-- Data under study --

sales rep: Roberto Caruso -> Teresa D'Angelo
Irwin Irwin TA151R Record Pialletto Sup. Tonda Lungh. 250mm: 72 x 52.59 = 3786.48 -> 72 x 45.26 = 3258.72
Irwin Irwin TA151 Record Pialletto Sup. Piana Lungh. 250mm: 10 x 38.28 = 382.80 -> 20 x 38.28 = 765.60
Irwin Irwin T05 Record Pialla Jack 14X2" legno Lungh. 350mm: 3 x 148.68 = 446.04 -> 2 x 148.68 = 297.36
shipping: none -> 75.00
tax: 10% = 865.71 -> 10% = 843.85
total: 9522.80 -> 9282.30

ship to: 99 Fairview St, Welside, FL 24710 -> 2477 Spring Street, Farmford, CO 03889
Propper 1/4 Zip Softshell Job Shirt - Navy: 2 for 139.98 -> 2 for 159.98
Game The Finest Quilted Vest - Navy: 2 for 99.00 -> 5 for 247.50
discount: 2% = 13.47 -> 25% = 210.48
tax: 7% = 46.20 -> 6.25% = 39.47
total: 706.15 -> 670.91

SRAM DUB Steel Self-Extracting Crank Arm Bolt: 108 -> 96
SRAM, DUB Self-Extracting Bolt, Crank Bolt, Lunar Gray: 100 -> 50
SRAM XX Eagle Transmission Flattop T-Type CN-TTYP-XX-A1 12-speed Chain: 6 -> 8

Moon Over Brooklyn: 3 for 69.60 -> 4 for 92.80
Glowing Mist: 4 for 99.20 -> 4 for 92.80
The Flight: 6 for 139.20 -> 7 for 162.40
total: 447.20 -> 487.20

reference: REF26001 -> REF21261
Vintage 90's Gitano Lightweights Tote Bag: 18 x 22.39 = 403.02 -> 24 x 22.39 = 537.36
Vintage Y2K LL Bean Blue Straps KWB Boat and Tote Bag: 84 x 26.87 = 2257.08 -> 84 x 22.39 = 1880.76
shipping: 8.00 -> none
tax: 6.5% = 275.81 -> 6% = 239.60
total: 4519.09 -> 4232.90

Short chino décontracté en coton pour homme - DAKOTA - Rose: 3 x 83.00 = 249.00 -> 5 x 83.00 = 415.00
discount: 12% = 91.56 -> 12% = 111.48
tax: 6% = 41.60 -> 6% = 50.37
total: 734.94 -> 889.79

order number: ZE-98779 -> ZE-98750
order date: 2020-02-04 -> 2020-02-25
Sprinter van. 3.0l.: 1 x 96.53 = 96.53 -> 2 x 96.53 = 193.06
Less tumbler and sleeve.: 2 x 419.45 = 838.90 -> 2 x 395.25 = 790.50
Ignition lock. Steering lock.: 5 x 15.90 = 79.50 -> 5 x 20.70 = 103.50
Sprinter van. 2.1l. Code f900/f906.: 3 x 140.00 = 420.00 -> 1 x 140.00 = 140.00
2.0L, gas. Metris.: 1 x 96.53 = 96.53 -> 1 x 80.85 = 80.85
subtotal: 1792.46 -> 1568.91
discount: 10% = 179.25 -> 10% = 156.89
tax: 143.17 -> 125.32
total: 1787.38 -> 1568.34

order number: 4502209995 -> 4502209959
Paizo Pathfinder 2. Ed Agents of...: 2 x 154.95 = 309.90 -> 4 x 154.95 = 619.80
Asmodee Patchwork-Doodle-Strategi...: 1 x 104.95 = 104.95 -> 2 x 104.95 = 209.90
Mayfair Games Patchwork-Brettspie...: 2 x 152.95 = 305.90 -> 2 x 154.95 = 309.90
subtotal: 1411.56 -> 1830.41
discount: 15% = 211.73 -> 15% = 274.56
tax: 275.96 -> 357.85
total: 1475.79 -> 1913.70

-- Exercise aim --
Your answer must be the lines from the one with "Mayfair Games Patchwork-Brettspie...: 2" through the last line of the data, repeated exactly and with nothing else.

-- Exercise result --
Mayfair Games Patchwork-Brettspie...: 2 x 152.95 = 305.90 -> 2 x 154.95 = 309.90
subtotal: 1411.56 -> 1830.41
discount: 15% = 211.73 -> 15% = 274.56
tax: 275.96 -> 357.85
total: 1475.79 -> 1913.70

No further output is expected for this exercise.